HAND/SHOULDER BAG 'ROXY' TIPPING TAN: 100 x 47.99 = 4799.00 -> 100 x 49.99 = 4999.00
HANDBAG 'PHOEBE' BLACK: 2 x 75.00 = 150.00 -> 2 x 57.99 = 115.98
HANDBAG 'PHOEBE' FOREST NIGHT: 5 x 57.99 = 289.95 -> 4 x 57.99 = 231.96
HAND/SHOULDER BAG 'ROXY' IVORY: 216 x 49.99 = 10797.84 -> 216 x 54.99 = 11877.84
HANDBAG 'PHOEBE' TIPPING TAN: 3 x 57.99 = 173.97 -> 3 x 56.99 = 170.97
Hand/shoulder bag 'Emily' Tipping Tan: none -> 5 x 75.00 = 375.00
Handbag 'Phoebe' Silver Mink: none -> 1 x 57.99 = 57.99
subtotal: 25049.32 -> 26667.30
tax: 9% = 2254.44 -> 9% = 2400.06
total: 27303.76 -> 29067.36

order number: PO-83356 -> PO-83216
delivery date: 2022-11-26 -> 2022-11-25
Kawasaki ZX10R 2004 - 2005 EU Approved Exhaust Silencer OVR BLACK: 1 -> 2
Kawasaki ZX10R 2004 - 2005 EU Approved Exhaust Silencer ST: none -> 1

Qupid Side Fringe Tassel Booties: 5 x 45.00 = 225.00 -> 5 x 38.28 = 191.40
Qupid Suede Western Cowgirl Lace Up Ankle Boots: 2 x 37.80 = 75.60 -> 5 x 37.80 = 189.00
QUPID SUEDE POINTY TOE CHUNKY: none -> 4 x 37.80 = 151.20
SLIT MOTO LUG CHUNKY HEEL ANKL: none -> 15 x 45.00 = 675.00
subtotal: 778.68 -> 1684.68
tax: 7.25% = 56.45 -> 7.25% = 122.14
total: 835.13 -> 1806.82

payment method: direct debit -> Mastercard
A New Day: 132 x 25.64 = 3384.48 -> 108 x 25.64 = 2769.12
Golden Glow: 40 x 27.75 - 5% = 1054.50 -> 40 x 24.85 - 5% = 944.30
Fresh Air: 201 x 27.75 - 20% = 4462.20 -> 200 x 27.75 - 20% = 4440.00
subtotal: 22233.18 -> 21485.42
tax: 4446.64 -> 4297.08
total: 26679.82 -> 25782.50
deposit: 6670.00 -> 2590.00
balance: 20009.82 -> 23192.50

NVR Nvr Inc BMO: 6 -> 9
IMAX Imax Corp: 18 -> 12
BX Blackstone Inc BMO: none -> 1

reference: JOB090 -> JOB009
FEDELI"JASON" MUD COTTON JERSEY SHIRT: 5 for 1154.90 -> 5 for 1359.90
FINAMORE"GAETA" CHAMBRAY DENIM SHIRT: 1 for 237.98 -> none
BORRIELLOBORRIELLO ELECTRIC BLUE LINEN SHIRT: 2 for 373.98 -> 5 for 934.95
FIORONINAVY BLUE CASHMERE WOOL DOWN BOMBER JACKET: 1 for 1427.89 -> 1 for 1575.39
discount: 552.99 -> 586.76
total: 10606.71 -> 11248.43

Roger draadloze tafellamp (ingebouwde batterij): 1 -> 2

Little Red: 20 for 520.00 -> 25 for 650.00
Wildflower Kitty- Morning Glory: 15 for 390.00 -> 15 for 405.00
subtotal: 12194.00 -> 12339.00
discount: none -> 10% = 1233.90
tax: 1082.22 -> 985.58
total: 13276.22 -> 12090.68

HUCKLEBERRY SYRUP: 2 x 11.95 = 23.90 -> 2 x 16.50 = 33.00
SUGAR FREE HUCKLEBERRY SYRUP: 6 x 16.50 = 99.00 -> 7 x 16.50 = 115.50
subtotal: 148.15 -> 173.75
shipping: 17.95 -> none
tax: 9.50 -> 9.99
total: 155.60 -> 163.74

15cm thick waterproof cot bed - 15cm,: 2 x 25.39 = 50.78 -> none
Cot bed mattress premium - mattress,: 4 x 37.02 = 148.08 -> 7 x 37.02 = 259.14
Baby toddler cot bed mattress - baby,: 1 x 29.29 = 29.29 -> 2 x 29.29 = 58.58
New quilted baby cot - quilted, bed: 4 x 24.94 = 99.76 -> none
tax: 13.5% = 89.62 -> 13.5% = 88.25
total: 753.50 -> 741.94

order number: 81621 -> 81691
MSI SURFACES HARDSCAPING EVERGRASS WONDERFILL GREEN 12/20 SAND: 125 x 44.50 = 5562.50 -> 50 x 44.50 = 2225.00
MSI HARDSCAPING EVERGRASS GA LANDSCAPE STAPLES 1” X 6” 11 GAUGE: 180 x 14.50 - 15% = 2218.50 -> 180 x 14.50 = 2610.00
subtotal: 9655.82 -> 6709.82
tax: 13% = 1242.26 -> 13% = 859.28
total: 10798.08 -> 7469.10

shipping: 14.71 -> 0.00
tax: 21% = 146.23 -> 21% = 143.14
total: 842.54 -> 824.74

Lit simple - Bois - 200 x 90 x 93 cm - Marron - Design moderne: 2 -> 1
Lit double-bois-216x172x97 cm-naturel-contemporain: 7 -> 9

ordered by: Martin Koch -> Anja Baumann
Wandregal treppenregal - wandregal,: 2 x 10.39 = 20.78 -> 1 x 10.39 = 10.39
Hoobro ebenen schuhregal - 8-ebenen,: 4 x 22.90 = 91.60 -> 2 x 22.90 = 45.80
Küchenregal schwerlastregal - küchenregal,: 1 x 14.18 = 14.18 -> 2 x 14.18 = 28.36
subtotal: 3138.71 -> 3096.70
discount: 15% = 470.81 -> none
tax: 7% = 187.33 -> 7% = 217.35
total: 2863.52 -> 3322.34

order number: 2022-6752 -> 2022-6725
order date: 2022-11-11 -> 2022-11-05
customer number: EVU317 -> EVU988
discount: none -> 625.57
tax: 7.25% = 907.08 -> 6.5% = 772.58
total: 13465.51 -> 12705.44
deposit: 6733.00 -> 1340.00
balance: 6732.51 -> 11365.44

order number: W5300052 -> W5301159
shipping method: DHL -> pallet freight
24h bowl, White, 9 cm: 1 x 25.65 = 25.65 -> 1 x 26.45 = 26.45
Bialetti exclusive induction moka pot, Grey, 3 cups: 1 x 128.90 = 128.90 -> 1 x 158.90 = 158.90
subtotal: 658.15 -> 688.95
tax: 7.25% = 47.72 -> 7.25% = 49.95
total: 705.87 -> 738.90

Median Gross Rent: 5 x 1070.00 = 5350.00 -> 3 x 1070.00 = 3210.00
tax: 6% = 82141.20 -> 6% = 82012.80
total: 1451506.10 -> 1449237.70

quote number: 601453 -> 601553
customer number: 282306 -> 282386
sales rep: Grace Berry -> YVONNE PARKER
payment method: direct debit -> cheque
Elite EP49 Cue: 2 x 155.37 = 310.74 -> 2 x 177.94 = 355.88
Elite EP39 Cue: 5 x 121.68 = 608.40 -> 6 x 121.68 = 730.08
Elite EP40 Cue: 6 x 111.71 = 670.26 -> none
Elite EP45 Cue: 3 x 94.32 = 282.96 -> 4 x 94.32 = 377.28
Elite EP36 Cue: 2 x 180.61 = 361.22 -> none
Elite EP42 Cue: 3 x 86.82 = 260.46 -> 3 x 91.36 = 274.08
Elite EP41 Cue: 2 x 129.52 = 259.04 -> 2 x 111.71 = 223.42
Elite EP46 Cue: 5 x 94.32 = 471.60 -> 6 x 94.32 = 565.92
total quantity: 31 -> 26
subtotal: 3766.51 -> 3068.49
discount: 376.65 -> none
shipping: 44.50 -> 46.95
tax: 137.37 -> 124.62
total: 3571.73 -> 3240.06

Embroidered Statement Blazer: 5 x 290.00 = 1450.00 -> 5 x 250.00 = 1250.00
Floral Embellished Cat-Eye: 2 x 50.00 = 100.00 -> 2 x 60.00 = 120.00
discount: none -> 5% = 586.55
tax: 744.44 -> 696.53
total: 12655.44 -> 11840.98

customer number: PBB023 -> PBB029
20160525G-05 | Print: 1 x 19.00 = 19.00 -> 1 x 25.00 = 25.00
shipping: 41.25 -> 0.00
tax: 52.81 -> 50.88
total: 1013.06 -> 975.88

■ ■ ■ ■ ■

• **EXERCISE AIM**
From the start of the data to the line that holds "order number: PO-83356 -> PO-83216", retype each line exactly, with both ends included.

• **OUTPUT FOR THIS TASK**
HAND/SHOULDER BAG 'ROXY' TIPPING TAN: 100 x 47.99 = 4799.00 -> 100 x 49.99 = 4999.00
HANDBAG 'PHOEBE' BLACK: 2 x 75.00 = 150.00 -> 2 x 57.99 = 115.98
HANDBAG 'PHOEBE' FOREST NIGHT: 5 x 57.99 = 289.95 -> 4 x 57.99 = 231.96
HAND/SHOULDER BAG 'ROXY' IVORY: 216 x 49.99 = 10797.84 -> 216 x 54.99 = 11877.84
HANDBAG 'PHOEBE' TIPPING TAN: 3 x 57.99 = 173.97 -> 3 x 56.99 = 170.97
Hand/shoulder bag 'Emily' Tipping Tan: none -> 5 x 75.00 = 375.00
Handbag 'Phoebe' Silver Mink: none -> 1 x 57.99 = 57.99
subtotal: 25049.32 -> 26667.30
tax: 9% = 2254.44 -> 9% = 2400.06
total: 27303.76 -> 29067.36

order number: PO-83356 -> PO-83216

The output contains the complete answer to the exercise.